I do think NixOS has a place there, in keeping computing fun and exciting. For me, it was the first truly interesting distro (at least among those I'd consider usable/practical for me) in a long time. (This was back in 2015 or so.) I was a desktop Linux hobbyist before I took up any devops-related work, and for several years, NixOS singlehandedly breathed new life into that hobby for me. As far as I can tell, this is not an uncommon reaction to NixOS among enthusiasts, if not among casual Linux users.
I knew it was around -- I have written about ZFS several times -- but if it's not in the kernel I didn't think you could boot from it any more, and in recent versions of macOS you can't readily add new kernel extensions any more.
(It is possible, by disabling some of the security settings, but it's very much not trivial.)
> no one ever really masters the Unix environment without living in it.
An interesting take. I can't really argue with that.

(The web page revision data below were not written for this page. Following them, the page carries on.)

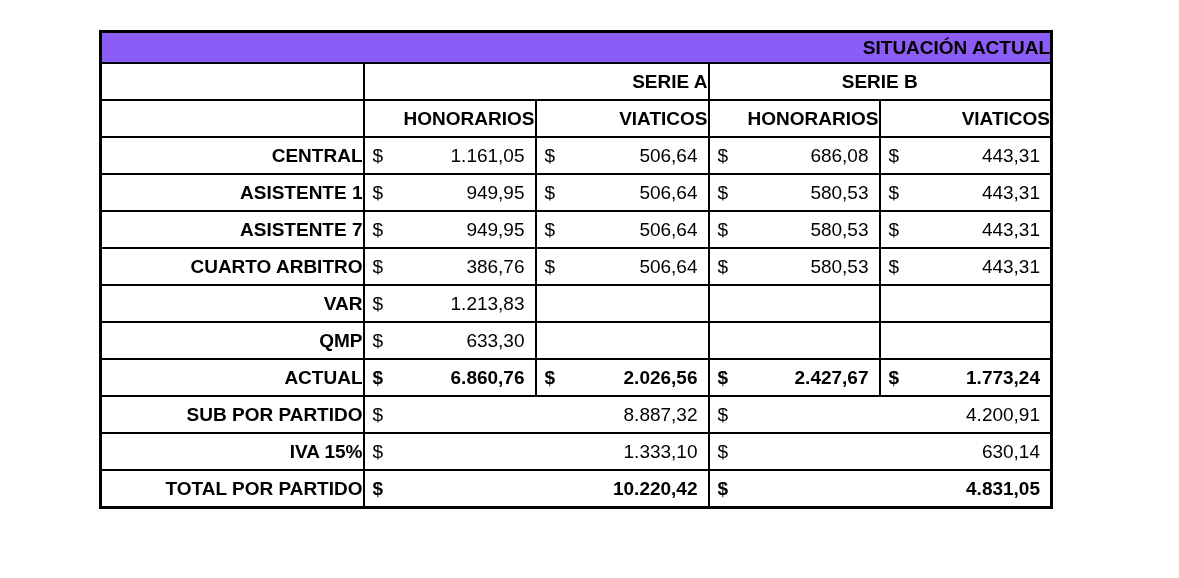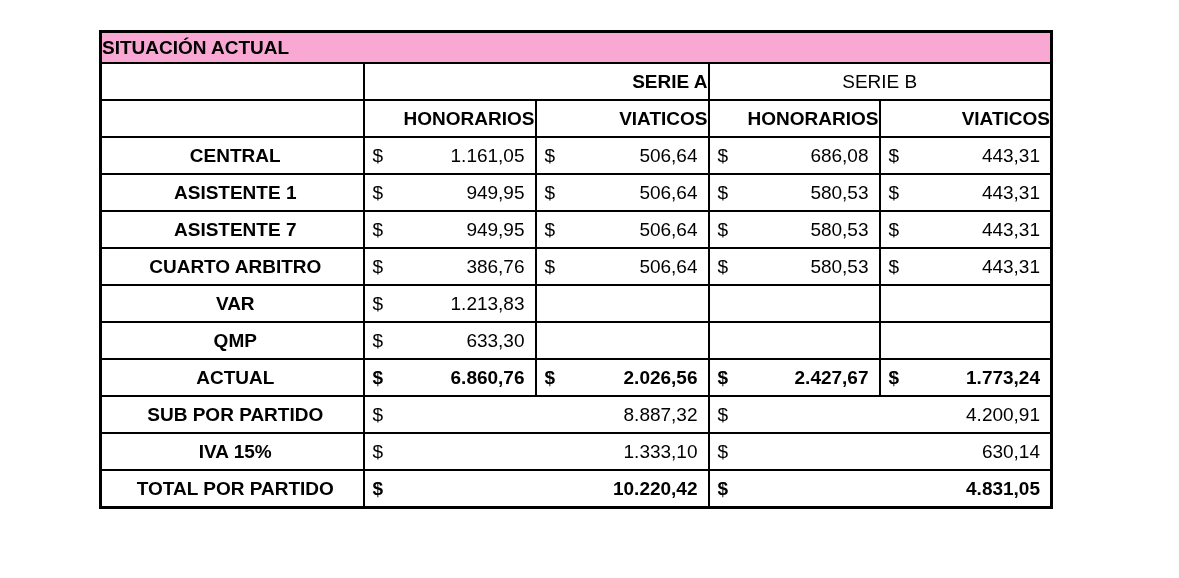--- a/index.html
+++ b/index.html
@@ -18,28 +18,28 @@
     height:35px;
     padding:0;
     font-size:19px;
     font-weight:normal;
     white-space:nowrap;
     overflow:hidden;
     vertical-align:middle;
   }
   tr.title-row th {
     height:29px;
-    background:#f9a8d4;
+    background:#8b5cf6;
     font-weight:bold;
-    text-align:left;
+    text-align:right;
   }
   .grp { text-align:right; font-weight:bold; }
-  .grp-normal { text-align:center; font-weight:normal; }
+  .grp-normal { text-align:center; font-weight:bold; }
   .sub { text-align:right; font-weight:bold; }
-  .lbl { font-weight:bold; text-align:center; padding-left:6px; }
+  .lbl { font-weight:bold; text-align:right; padding-left:6px; }
   .acct {
     display:flex; justify-content:space-between; align-items:center;
     padding:0 10px 0 8px; height:100%;
   }
   tr.bold-row td { font-weight:bold; }
 </style>
 </head>
 <body>
 
 <div class="sheet">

> NixOS has a place there, in keeping computing fun and exciting
Fair point. :-)
> I what that generational gap says for the viability (in terms of user acceptance) of the Nix store in all its ugly glory in the future.
I think there's a word, or several, or maybe just a letter or two, missing here.
But yes, I thought of that, too.
What irks me a little is that the Nix folks I've spoken to seem to feel that they have simply fixed this issue now, and nothing more need be done. While in fact I think there is a lot more work to be done here, and maybe GoboLinux and Spack and things show the way.
The (to me) madness of things like Btrfs volumes, layering another filesystem namespace on top of the Unix one, allowing insanity like multiple distros in one partition:
https://unix.stackexchange.com/questions/742392/can-i-use-bt...
Or installing Windows on Btrfs:
https://www.lilysthings.org/blog/windows-on-btrfs/
Hints at other approaches. As in: why not both? Maybe it's possible to have multiple _views_ of a filesystem, so via one API you "see" a flat namespace with hashed directories, and with another a conventional hierarchical one -- just as a Gmail account can be viewed as flat and hierarchical at the same time using an IMAP client.
This isn't over. There's some distance to go yet.